O Diretor, entretanto, votou contrariamente à proposta da área técnica de que o cargo de diretor de fiscalização e supervisão, responsável pela autorregulação da entidade, pudesse ser exercido, ao longo de 3 (três) anos, por acionista relevante da Requerente, em contrariedade frontal ao disposto nos arts. 26, inc. IV, c/c art. 38, §2°, daquela mencionada instrução, segundo os quais o referido cargo deve ser preenchido por profissional que preencha os requisitos de independência.
Em seu entendimento, o conflito de interesses é evidente e deveria ser evitado, em especial por oportunidade da constituição de um novo entrante em que as atividades de controle e conformidade são ainda mais sensíveis. Mais do que isso, o diretor de autorregulação é também o responsável pela prestação de informações à CVM, nos termos do art. 44, da ICVM 461, o que reforça a importância de que o cargo não seja exercido por um dos sócios da entidade.

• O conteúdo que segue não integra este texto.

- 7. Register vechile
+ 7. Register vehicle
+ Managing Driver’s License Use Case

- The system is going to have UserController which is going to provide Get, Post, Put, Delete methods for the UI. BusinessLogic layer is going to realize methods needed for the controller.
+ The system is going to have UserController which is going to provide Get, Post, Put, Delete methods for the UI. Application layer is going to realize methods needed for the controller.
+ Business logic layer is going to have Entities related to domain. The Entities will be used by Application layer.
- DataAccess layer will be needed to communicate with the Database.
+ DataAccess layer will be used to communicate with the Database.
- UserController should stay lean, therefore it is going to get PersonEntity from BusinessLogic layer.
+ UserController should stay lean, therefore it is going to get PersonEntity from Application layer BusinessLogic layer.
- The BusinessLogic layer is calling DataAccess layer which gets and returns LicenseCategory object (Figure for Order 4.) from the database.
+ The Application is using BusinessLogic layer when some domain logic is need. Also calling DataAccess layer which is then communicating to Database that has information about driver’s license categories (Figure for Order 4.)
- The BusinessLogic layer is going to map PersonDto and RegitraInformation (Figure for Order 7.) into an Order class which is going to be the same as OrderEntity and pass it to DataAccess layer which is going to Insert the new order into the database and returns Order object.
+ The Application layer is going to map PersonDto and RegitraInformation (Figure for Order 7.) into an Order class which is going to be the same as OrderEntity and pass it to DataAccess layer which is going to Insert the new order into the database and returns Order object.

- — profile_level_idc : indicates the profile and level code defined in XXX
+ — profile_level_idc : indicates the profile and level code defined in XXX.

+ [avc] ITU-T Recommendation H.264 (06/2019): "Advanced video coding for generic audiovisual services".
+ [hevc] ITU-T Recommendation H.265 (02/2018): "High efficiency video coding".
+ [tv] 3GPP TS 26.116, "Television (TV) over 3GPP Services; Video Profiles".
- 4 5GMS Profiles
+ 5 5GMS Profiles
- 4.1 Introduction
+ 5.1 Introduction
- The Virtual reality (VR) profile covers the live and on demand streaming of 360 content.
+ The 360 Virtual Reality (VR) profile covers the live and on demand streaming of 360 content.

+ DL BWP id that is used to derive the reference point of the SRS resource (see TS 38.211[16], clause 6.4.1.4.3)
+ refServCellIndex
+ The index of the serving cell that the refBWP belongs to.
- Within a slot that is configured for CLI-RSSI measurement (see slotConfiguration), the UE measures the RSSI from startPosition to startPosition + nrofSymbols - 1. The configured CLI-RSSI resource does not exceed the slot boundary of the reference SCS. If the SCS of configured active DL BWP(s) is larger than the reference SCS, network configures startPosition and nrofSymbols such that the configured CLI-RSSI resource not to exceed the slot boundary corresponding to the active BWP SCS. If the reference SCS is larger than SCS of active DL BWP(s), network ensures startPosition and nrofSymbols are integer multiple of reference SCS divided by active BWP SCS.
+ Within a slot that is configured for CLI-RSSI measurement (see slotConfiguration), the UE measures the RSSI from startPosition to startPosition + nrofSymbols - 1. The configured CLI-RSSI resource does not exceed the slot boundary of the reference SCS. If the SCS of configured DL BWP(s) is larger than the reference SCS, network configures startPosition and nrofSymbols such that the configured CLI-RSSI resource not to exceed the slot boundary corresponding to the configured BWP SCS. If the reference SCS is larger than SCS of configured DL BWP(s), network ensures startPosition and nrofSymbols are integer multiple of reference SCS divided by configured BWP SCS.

Quanto às justificativas apresentadas pela área técnica para a concessão do “waiver” regulatório por extenso período, o Diretor entendeu que a evidência do conflito de interesses as tornam insubsistentes. Ressaltou, ainda, que a citada redução de custos não deveria ensejar a descaracterização de regra de proibição de conflito de interesses comum a diversos normativos da CVM. Além disso, a busca por “uniformizar o tratamento entre as diversas entidades administradores de mercado organizado” é um dos objetivos da própria ICVM 461, razão pela qual dever-se-ia priorizar o seu cumprimento e, não, a concessão reiterada de descontos regulatórios.
Por fim, destacou que a dispensa requerida pela CSDBR vai, neste momento, de encontro aos aprimoramentos em exame pela CVM por oportunidade da revisão da ICVM 461, em especial a redução do percentual de participação acionária que caracteriza a independência. Perceber-se-ia, assim, que a dispensa não só contraria o disposto na regulação em vigor, como também não se coaduna com a visão futura do regulador quanto à governança das instituições autorizadas a operar mercado organizado.
A Diretora Flávia Perlingeiro manifestou concordância com a aprovação do pedido de autorização nos termos apresentados pela área técnica, exceto quanto à extensão do período de validade da dispensa (waiver) proposta, que reputou excessivo e desproporcional, e o qual, a seu ver, à luz da relevância da regra em questão, não deveria ser superior a um ano.
O Presidente Marcelo Barbosa e o Diretor Gustavo Gonzalez acompanharam a manifestação da área técnica.
Sendo assim, por unanimidade, o Colegiado deliberou conceder a autorização pleiteada, e, por maioria resultante do voto de qualidade do Presidente Marcelo Barbosa, deferiu o pedido de dispensa apresentado, nos termos propostos pela SMI.